Problem to work on
Identify, in the records below, every line where the string "Preview" appears, and copy each such line.

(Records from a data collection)
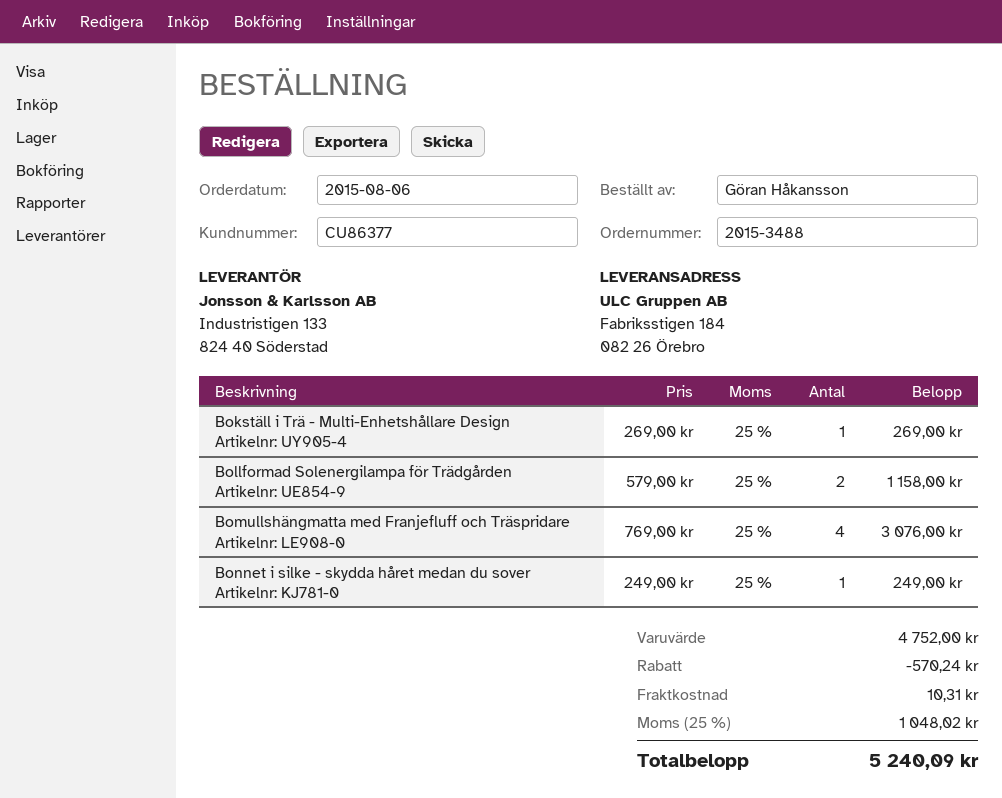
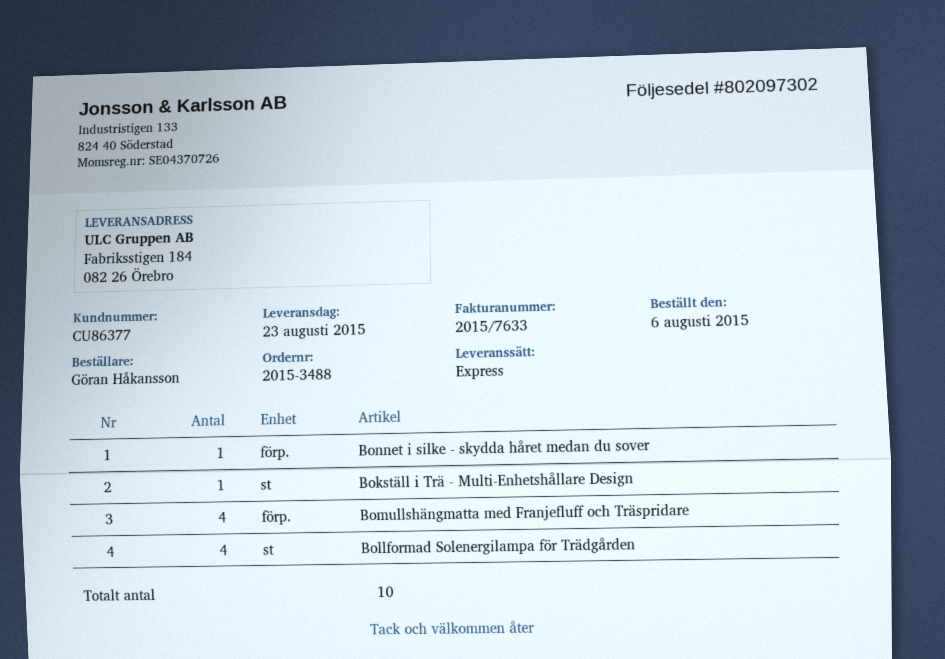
Bollformad Solenergilampa för Trädgården: 2 -> 4

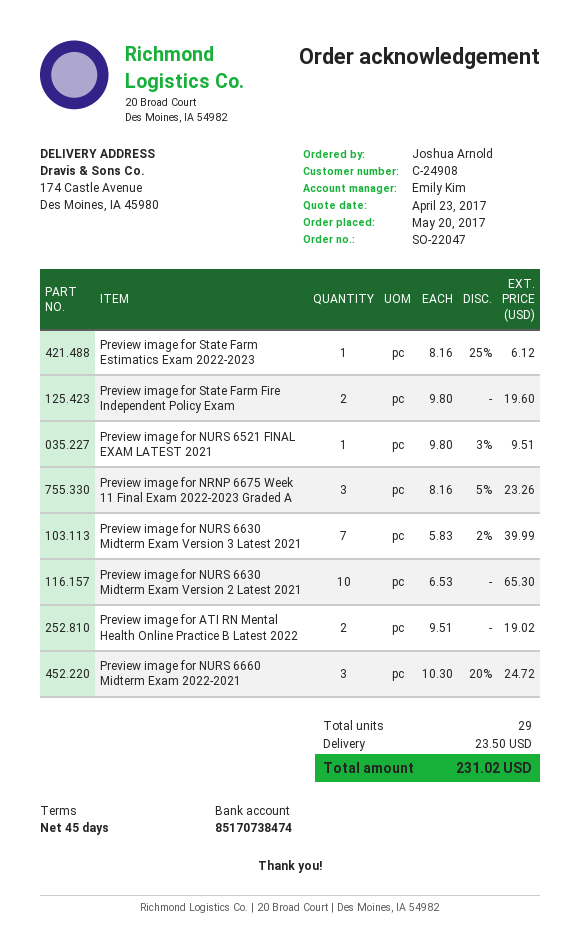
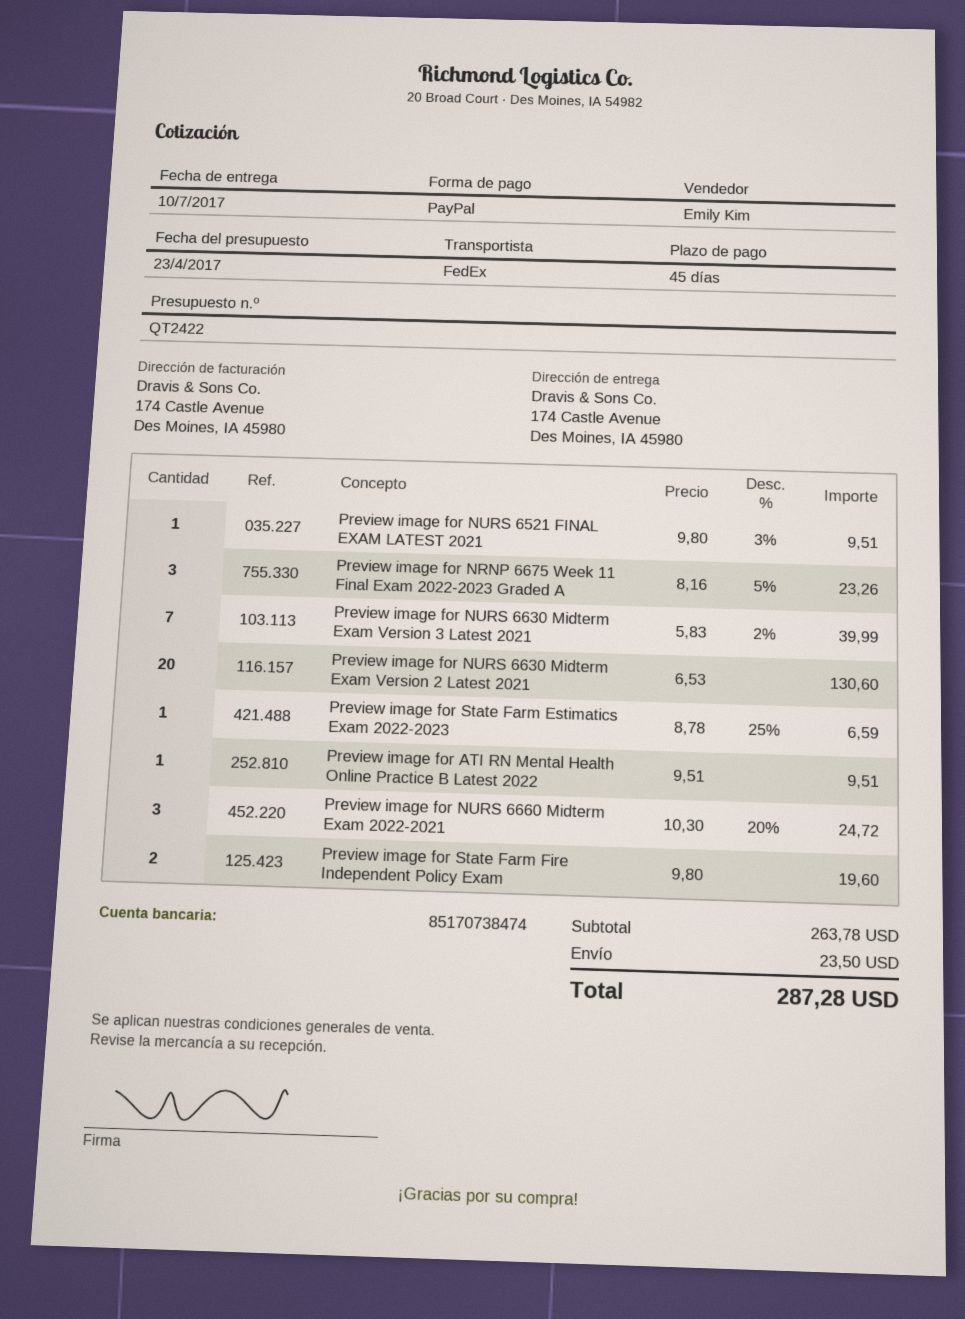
Preview image for State Farm Estimatics Exam 2022-2023: 1 x 8.16 - 25% = 6.12 -> 1 x 8.78 - 25% = 6.59
Preview image for NURS 6630 Midterm Exam Version 2 Latest 2021: 10 x 6.53 = 65.30 -> 20 x 6.53 = 130.60
Preview image for ATI RN Mental Health Online Practice B Latest 2022: 2 x 9.51 = 19.02 -> 1 x 9.51 = 9.51
total: 231.02 -> 287.28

Exercise solution
Preview image for State Farm Estimatics Exam 2022-2023: 1 x 8.16 - 25% = 6.12 -> 1 x 8.78 - 25% = 6.59
Preview image for NURS 6630 Midterm Exam Version 2 Latest 2021: 10 x 6.53 = 65.30 -> 20 x 6.53 = 130.60
Preview image for ATI RN Mental Health Online Practice B Latest 2022: 2 x 9.51 = 19.02 -> 1 x 9.51 = 9.51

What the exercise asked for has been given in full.